--- Data to process ---

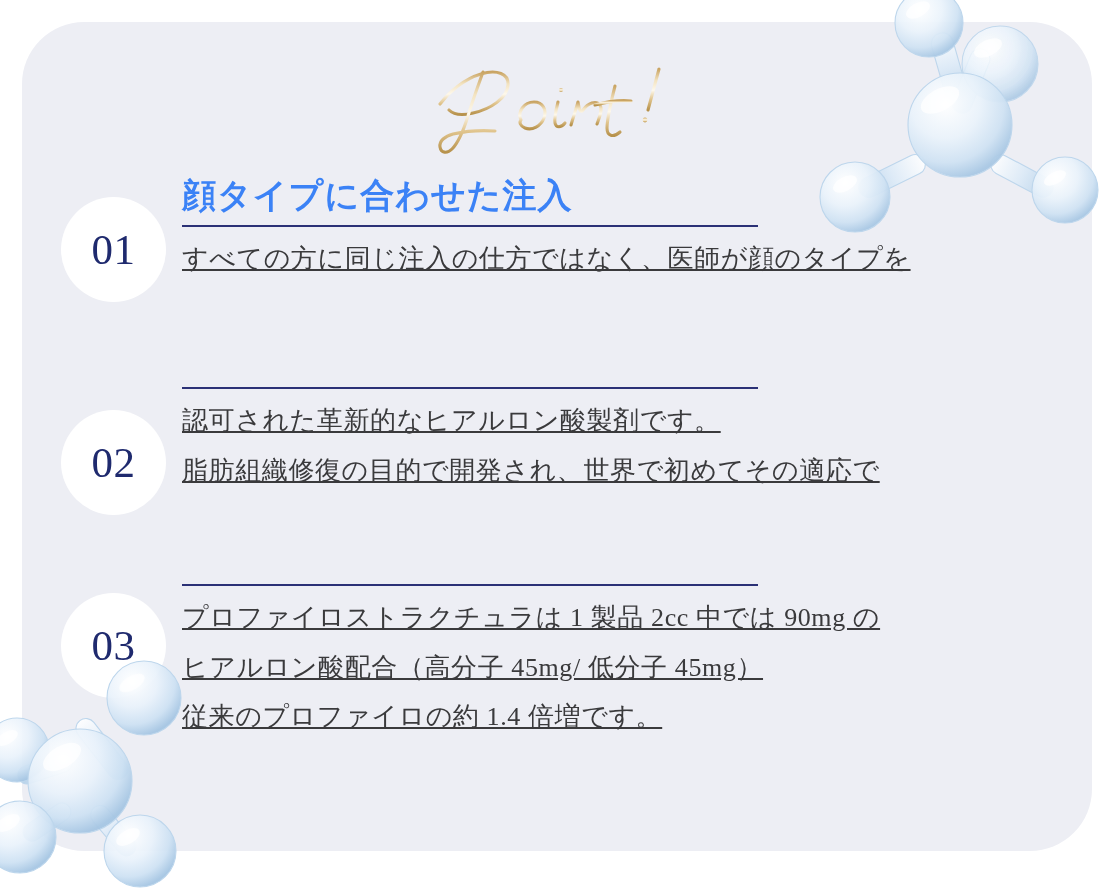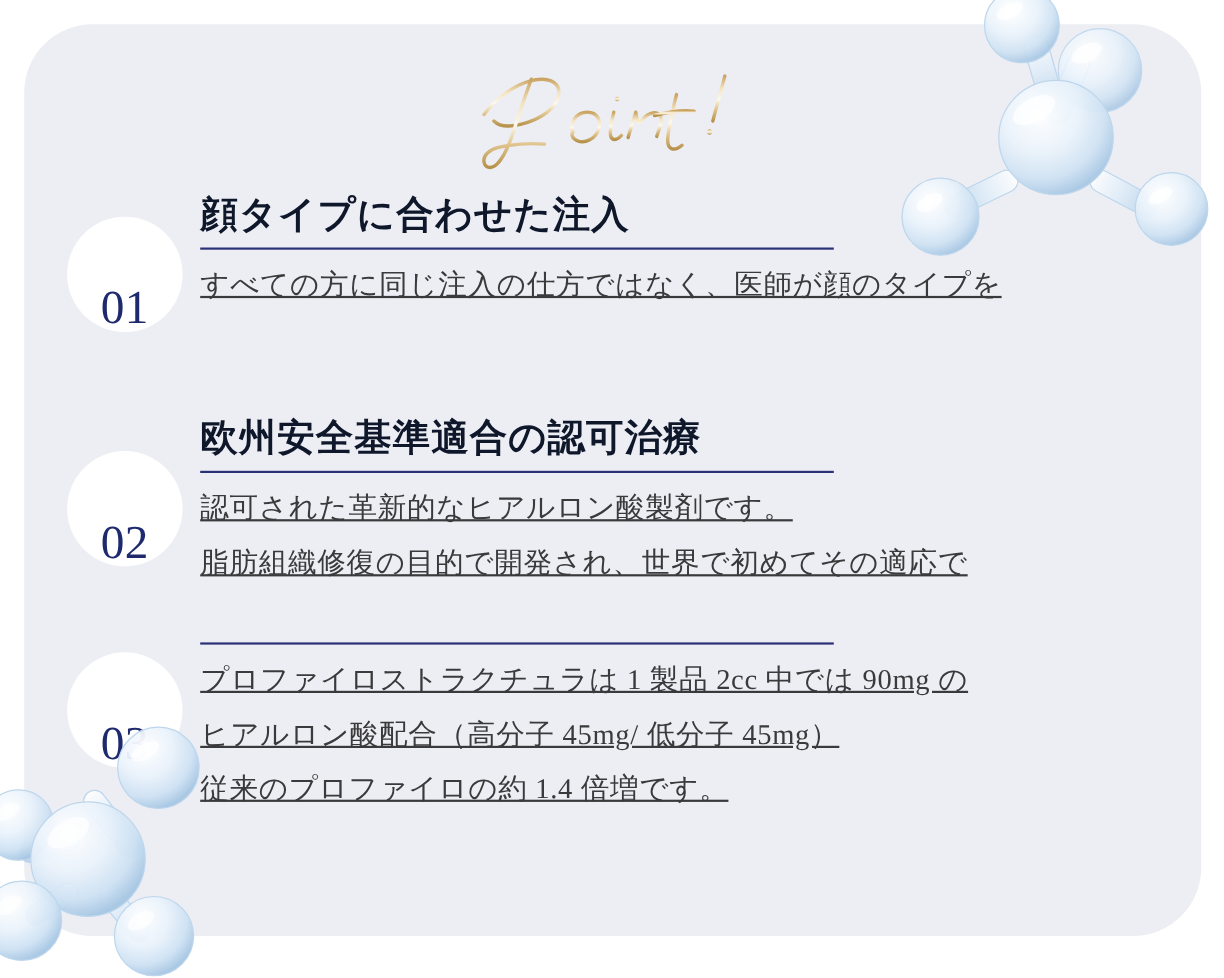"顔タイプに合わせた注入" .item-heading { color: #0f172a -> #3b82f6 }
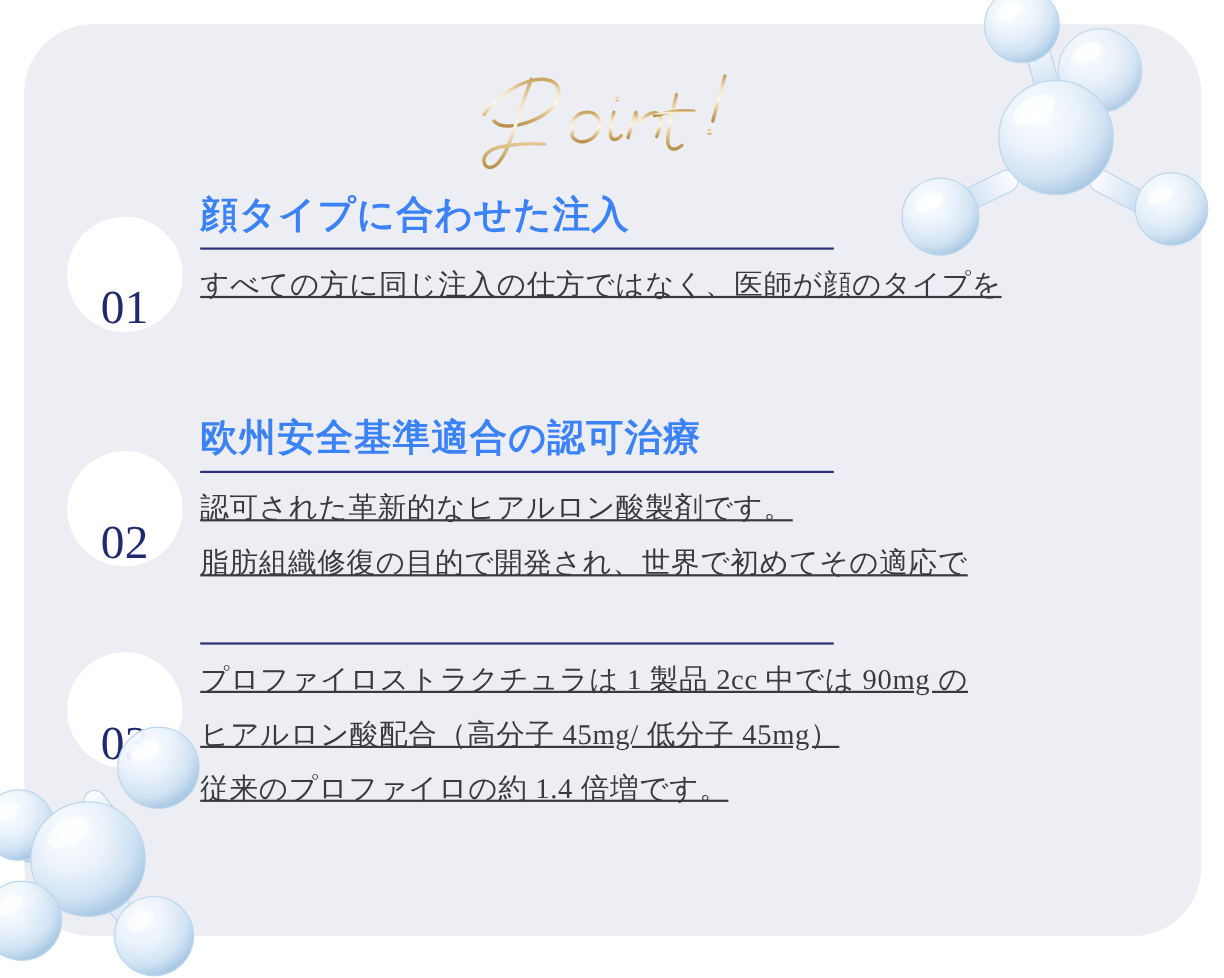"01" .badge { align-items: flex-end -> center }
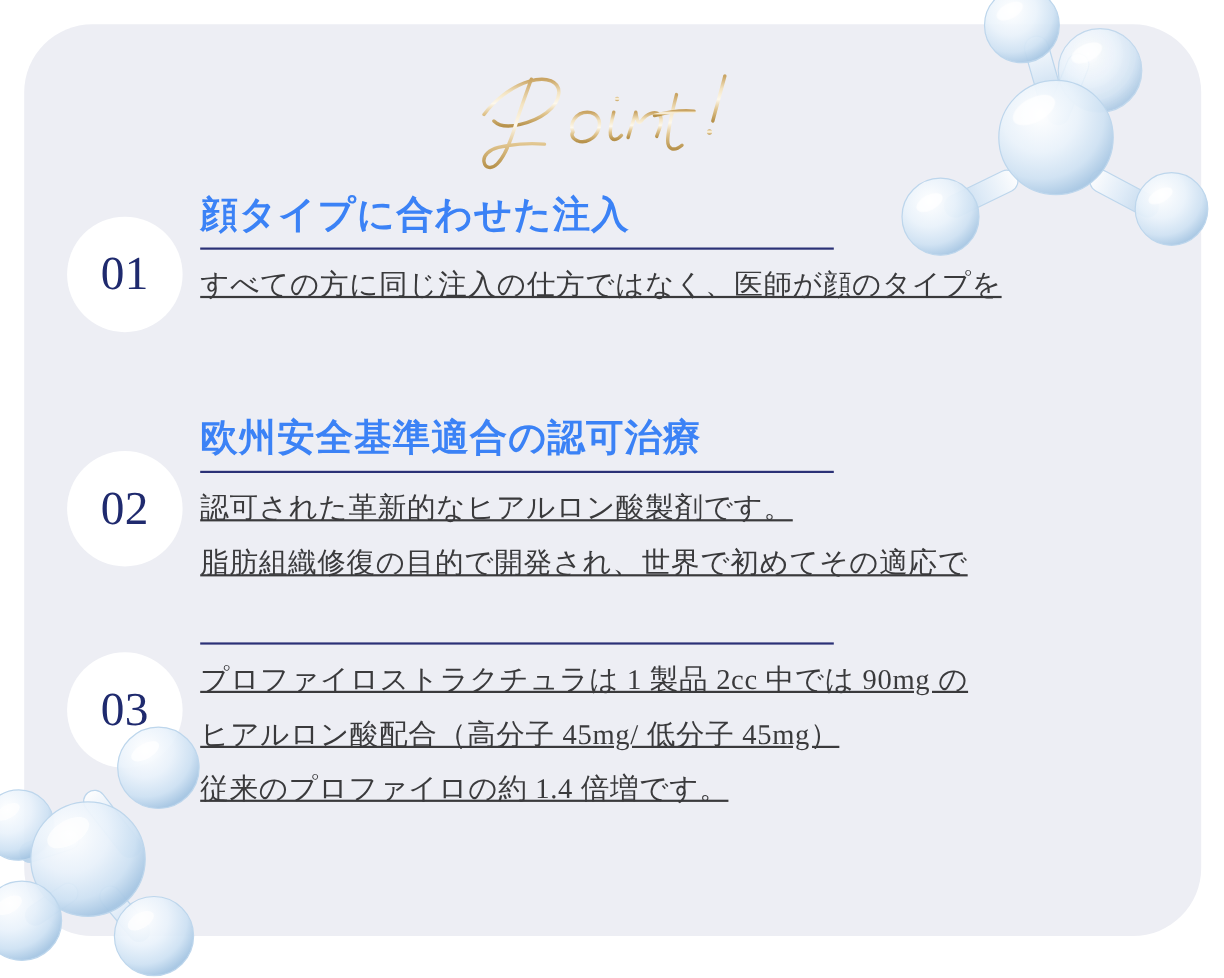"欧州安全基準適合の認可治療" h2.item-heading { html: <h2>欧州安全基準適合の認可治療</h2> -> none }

---
--- Data to process ---

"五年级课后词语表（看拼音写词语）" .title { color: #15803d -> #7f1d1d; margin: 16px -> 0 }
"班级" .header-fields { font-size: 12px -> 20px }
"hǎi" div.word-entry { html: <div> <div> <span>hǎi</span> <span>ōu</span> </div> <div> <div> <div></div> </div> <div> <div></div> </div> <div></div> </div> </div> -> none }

---
--- Data to process ---

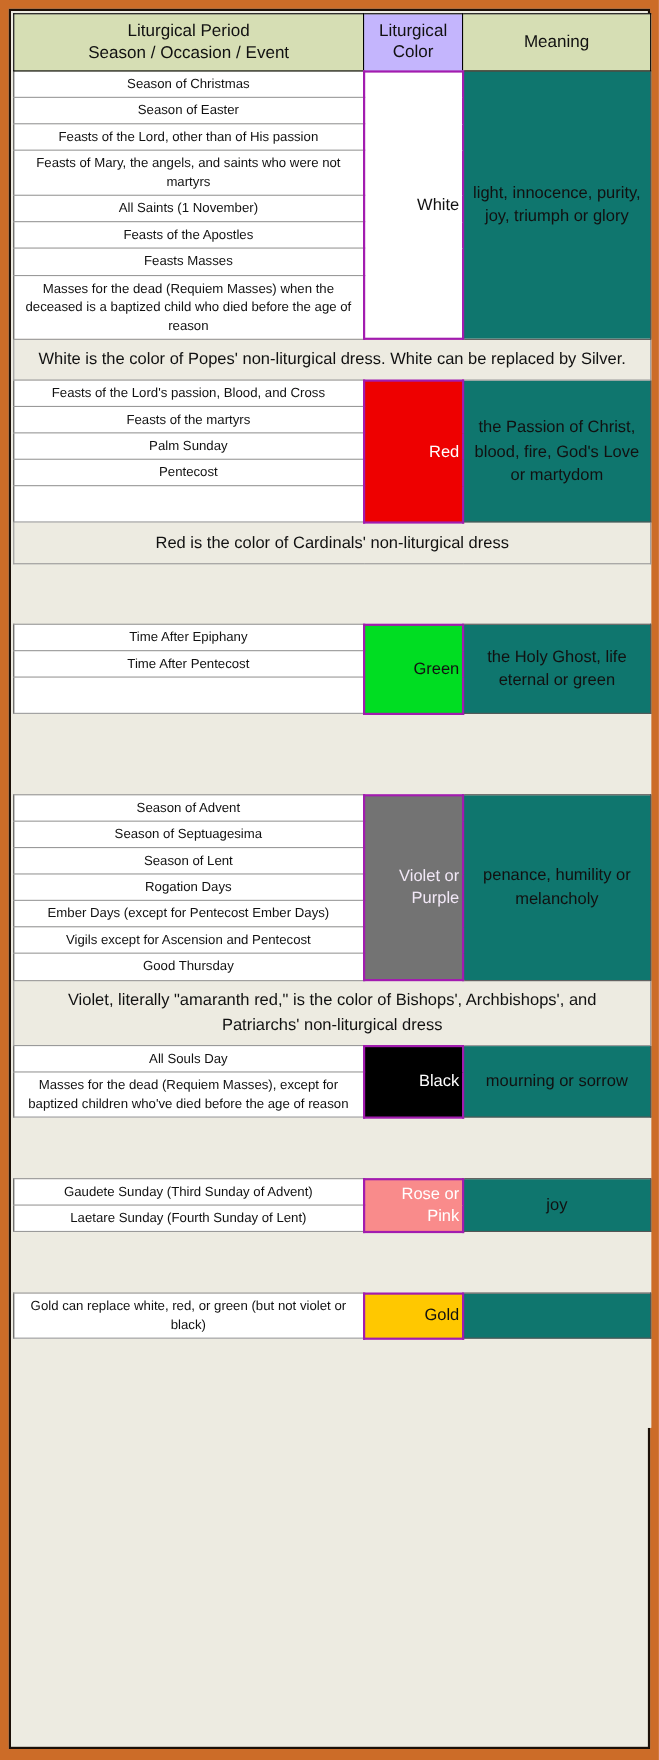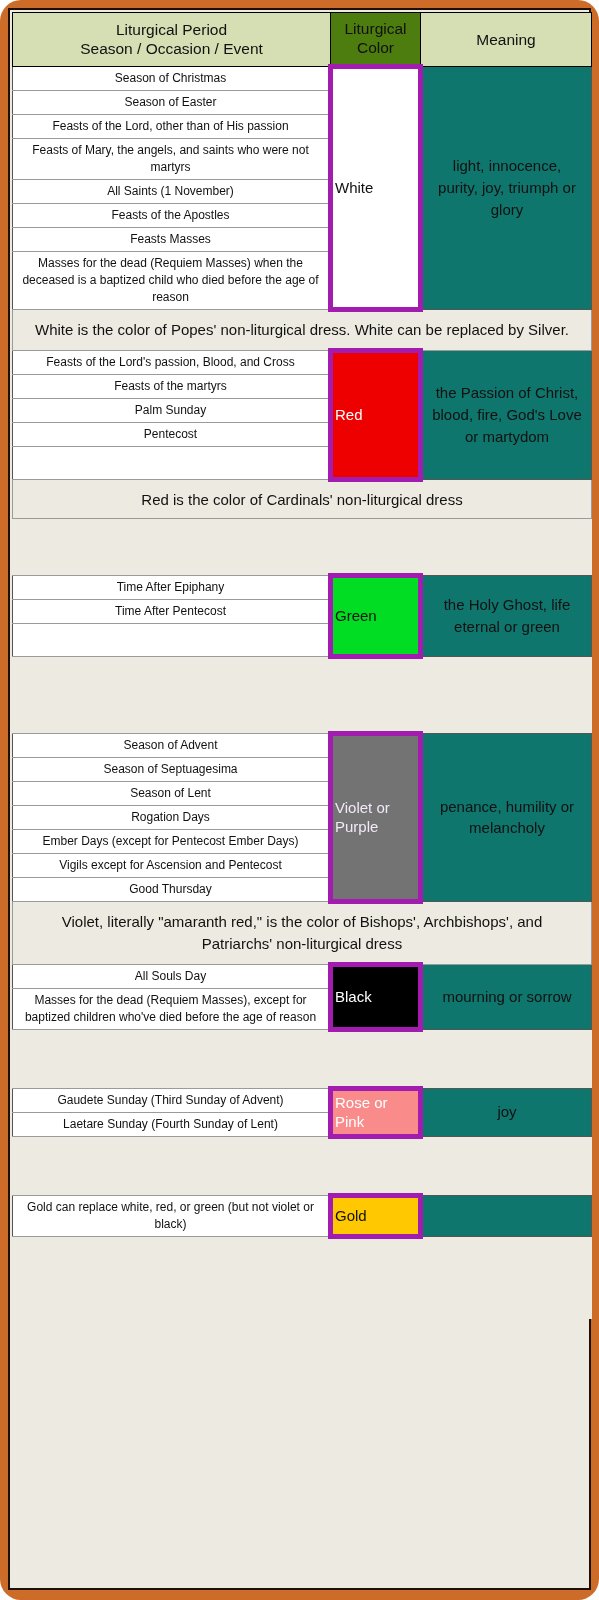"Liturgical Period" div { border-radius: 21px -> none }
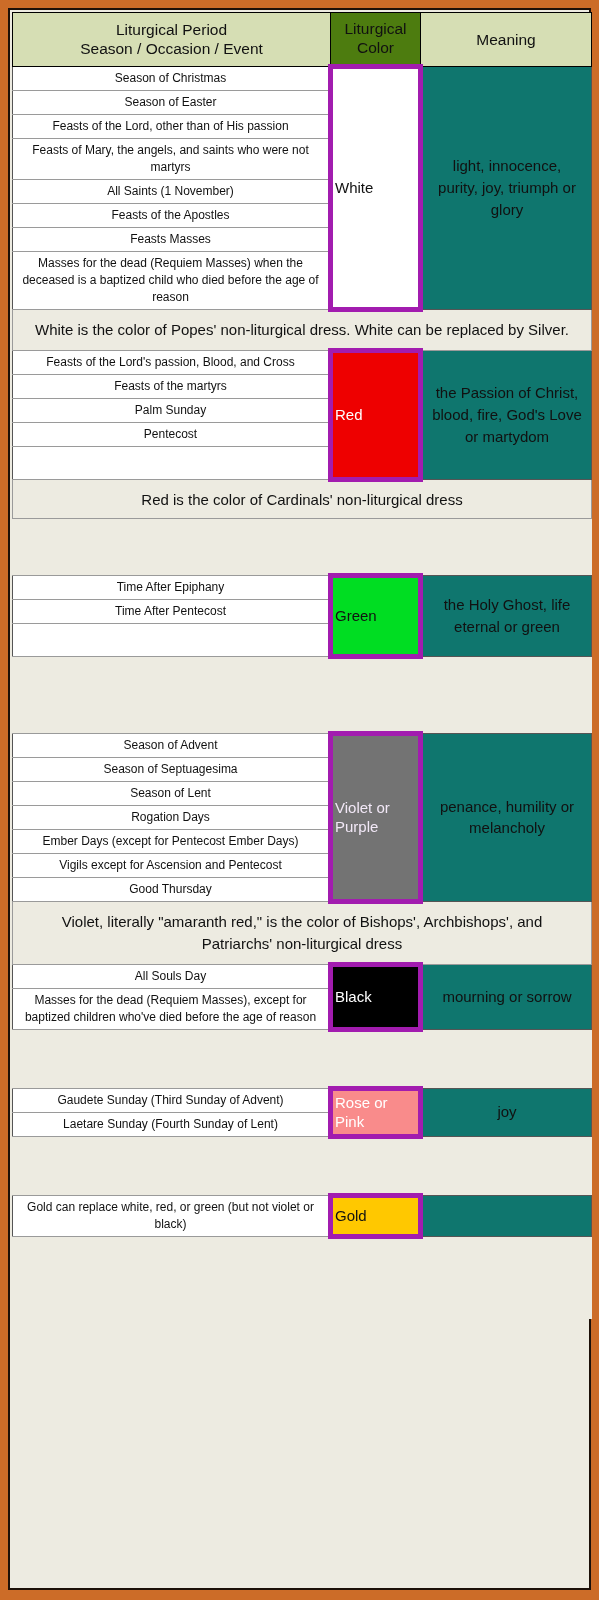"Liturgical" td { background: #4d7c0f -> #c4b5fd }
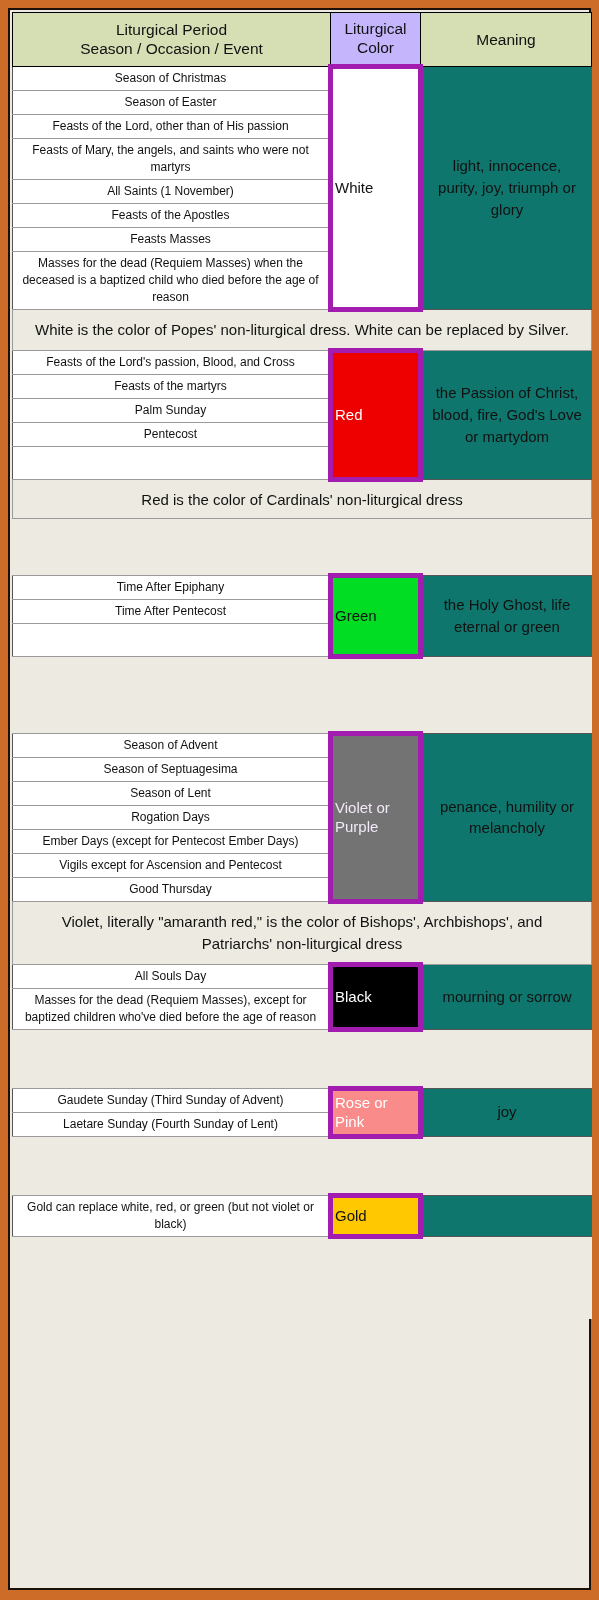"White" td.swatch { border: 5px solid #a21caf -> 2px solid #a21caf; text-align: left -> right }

---

- _Task to complete_
Excerpt from the records above: set down only the lines from the one that contains "background: #4d7c0f ->" through the one that contains "border: 5px solid", inclusive, word for word. Pictures stay out.

- _Response_
"Liturgical" td { background: #4d7c0f -> #c4b5fd }
"White" td.swatch { border: 5px solid #a21caf -> 2px solid #a21caf; text-align: left -> right }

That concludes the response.